El mar pelado


El mar no pide revisación médica ni carnet de socio. No te hablo del mar con arena, con hotel, con guardavidas. El mar pelado, digo. En ese vimos a la sirena.

Después de clases íbamos. Porque se podía ir, íbamos. Porque era la mejor excusa para no estar donde se suponía que debíamos estar. 

Tirábamos piedras desde la orilla, aquella vez que vimos la sirena. Asomó la cola primero, después dió una brazada, una nueva zambullida y, más tarde, se sentó a descansar en el muelle de los pescadores. Parecía un lugar peligroso para alguien que tiene la mitad del cuerpo comestible. Por eso nos acercamos a avisarle.

“A esta hora no vienen”, dijo ella y tenía razón. De noche llegarían, cargando redes, arrastrando botes.
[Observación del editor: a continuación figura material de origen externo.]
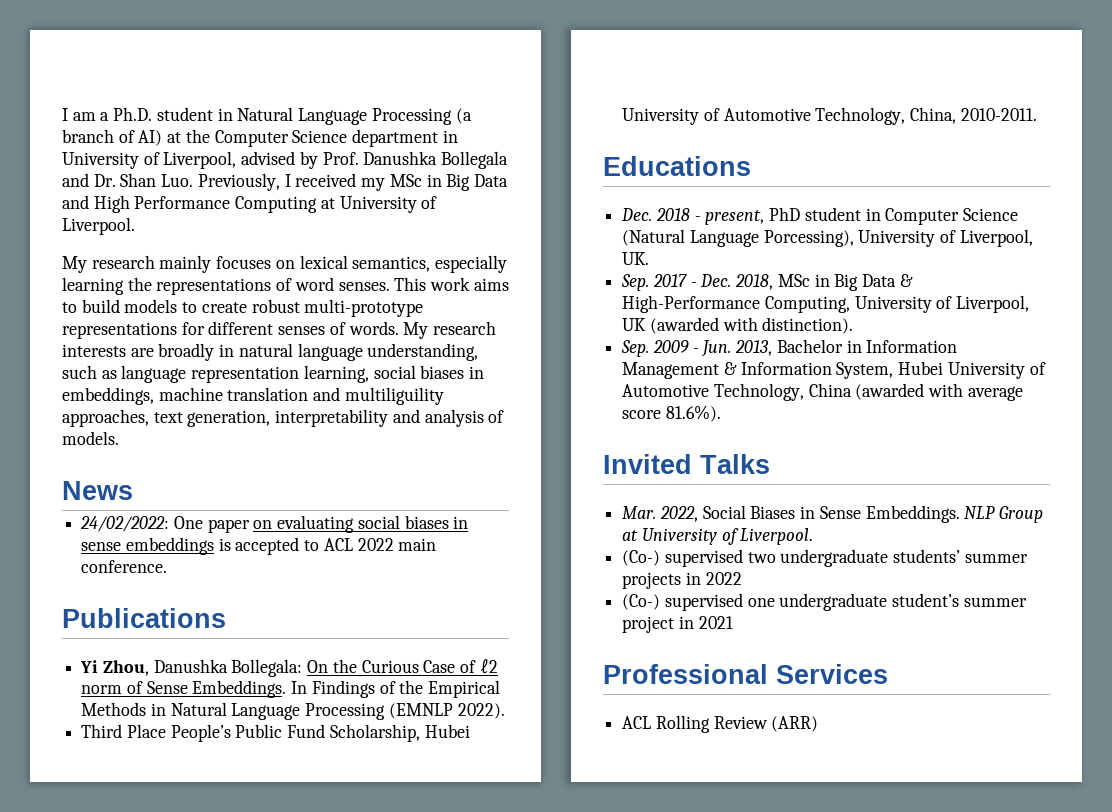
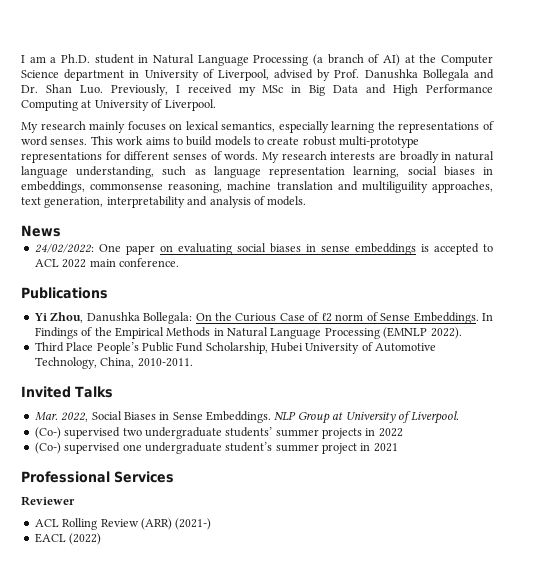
(154, 396) none -> [90,182,223,193] commonsense reasoning,
[603,156,751,176] [621,207,1019,225] [622,229,1033,247] [622,252,650,265] [621,274,913,291] [622,295,1030,313] [622,317,854,334] [621,339,958,357] [622,361,1046,379] [622,383,1023,401] [622,405,721,422] // Educations // Dec. 2018 - present, PhD student in Computer Science (Natural Language Porcessing), University of Liverpool, UK. // Sep. 2017 - Dec. 2018, MSc in Big Data & High-Performance Computing, University of Liverpool, UK (awarded with distinction). // Sep. 2009 - Jun. 2013, Bachelor in Information Management & Information System, Hubei University of Automotive Technology, China (awarded with average score 81.6%). -> (193, 362) none
(888, 674) none -> [21,496,75,506] // Reviewer
(819, 724) none -> [175,518,212,530] [34,533,102,545] (2021-) // EACL (2022)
No estaba perdida, enamorada de un hombre, no quería piernas, o vender la voz. Por pocos lugares tenía permitido andar, explicó. Ni era rubia, ni bonita, ni delgada, ni si quiera era entonada. Una sirena marrón bordeando el mar. 

Carrera hasta las rocas, jugamos. “El último es cola de perro”. Aguantar el aire, escupir como fuente, hablar debajo del agua. En algún momento ella sonrió. Dijo su nombre, pero no lo recuerdo. Al final de la tarde saludamos como si fuera posible volver a vernos. 


A veces tiramos piedras desde la orilla. Cruzamos por las rocas para llegar, porque el camino bueno ahora es del club y está prohibido. Ya no vamos a la escuela, ni somos cola de perro, ni gana carreras el que nada mejor. Escapamos a la playa para no estar (donde dicen que tenemos que estar). Buscamos en el mar pelado una sirena marrón.